PMCID: PMC8117170  NIHMSID: NIHMS1680153  PMID: 30407249

Abstract

Objective:

The aim of this study was to characterize the relationship between computed tomography angiography imaging characteristics of coronary artery and atherosclerotic cardiovascular disease (ASCVD) score.

Methods:

We retrospectively identified all patients who underwent a coronary computed tomography angiography at our institution from December 2013 to July 2016, then we calculated the 10-year ASCVD score. We characterized the relationship between coronary artery imaging findings and ASCVD risk score.

Results:

One hundred fifty-one patients met our inclusion criteria. Patients with a 10-year ASCVD score of 7.5% or greater had significantly more arterial segments showing stenosis (46.4%, P = 0.008) and significantly higher maximal plaque thickness (1.25 vs 0.53, P = 0.001). However, among 56 patients with a 10-year ASCVD score of 7.5% or greater, 30 (53.6%) had no arterial stenosis. Furthermore, among the patients with a 10-year ASCVD score of less than 7.5%, 24 (25.3%) had some arterial stenosis.

Conclusions:

There is some concordance but not a perfect overlap between 10-year ASCVD risk scores and coronary artery imaging findings.

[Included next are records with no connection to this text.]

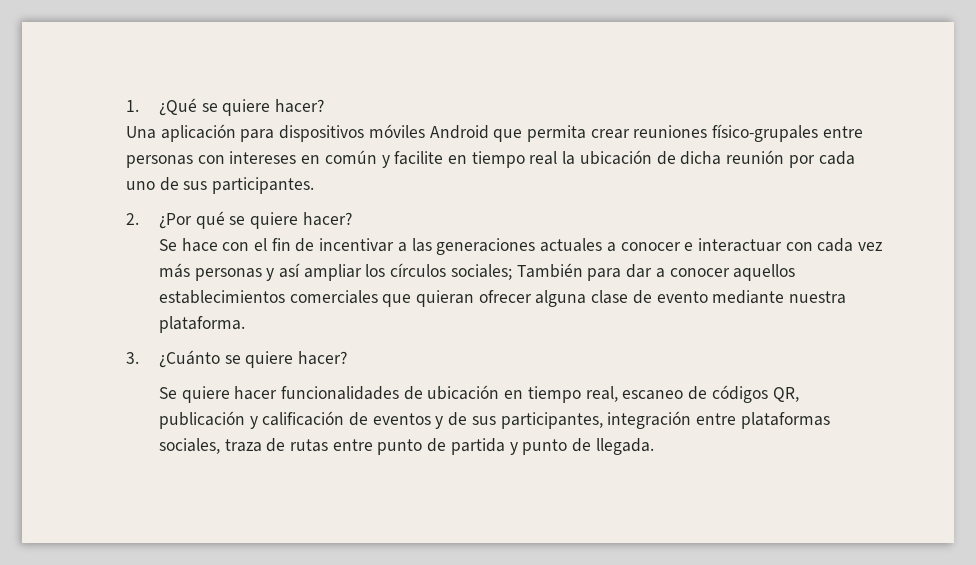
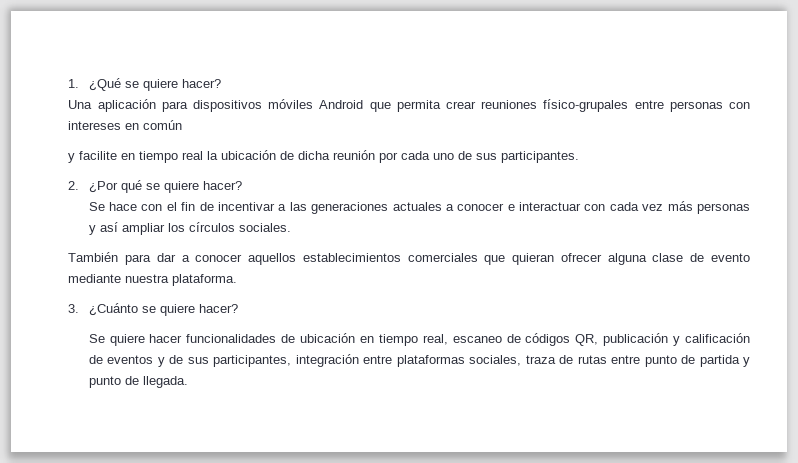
- Una aplicación para dispositivos móviles Android que permita crear reuniones físico-grupales entre personas con intereses en común y facilite en tiempo real la ubicación de dicha reunión por cada uno de sus participantes.
+ Una aplicación para dispositivos móviles Android que permita crear reuniones físico-grupales entre personas con intereses en común
+ y facilite en tiempo real la ubicación de dicha reunión por cada uno de sus participantes.
- Se hace con el fin de incentivar a las generaciones actuales a conocer e interactuar con cada vez más personas y así ampliar los círculos sociales; También para dar a conocer aquellos establecimientos comerciales que quieran ofrecer alguna clase de evento mediante nuestra plataforma.
+ Se hace con el fin de incentivar a las generaciones actuales a conocer e interactuar con cada vez más personas y así ampliar los círculos sociales.
+ También para dar a conocer aquellos establecimientos comerciales que quieran ofrecer alguna clase de evento mediante nuestra plataforma.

Keywords: atherosclerotic cardiovascular disease score, computed tomography angiography, coronary artery


The guidelines for initiating statin treatment for the primary prevention of atherosclerotic cardiovascular disease (ASCVD) released by the American College of Cardiology and the American Heart Association (ACC/AHA) in November 2013 de-emphasize low-density lipoprotein cholesterol thresholds and instead focus on total ASCVD risk, as defined by the pooled cohort equations.1 The Pooled Cohort Equations2 formula estimates ASCVD risk, based on age, sex, race, diabetes mellitus, cholesterol values, smoking status, and blood pressure. According to the ACC/AHA guidelines, adults between 40 and 75 years old with a 10-year ASCVD risk score of 7.5% or higher should receive at least moderate-intensity statins.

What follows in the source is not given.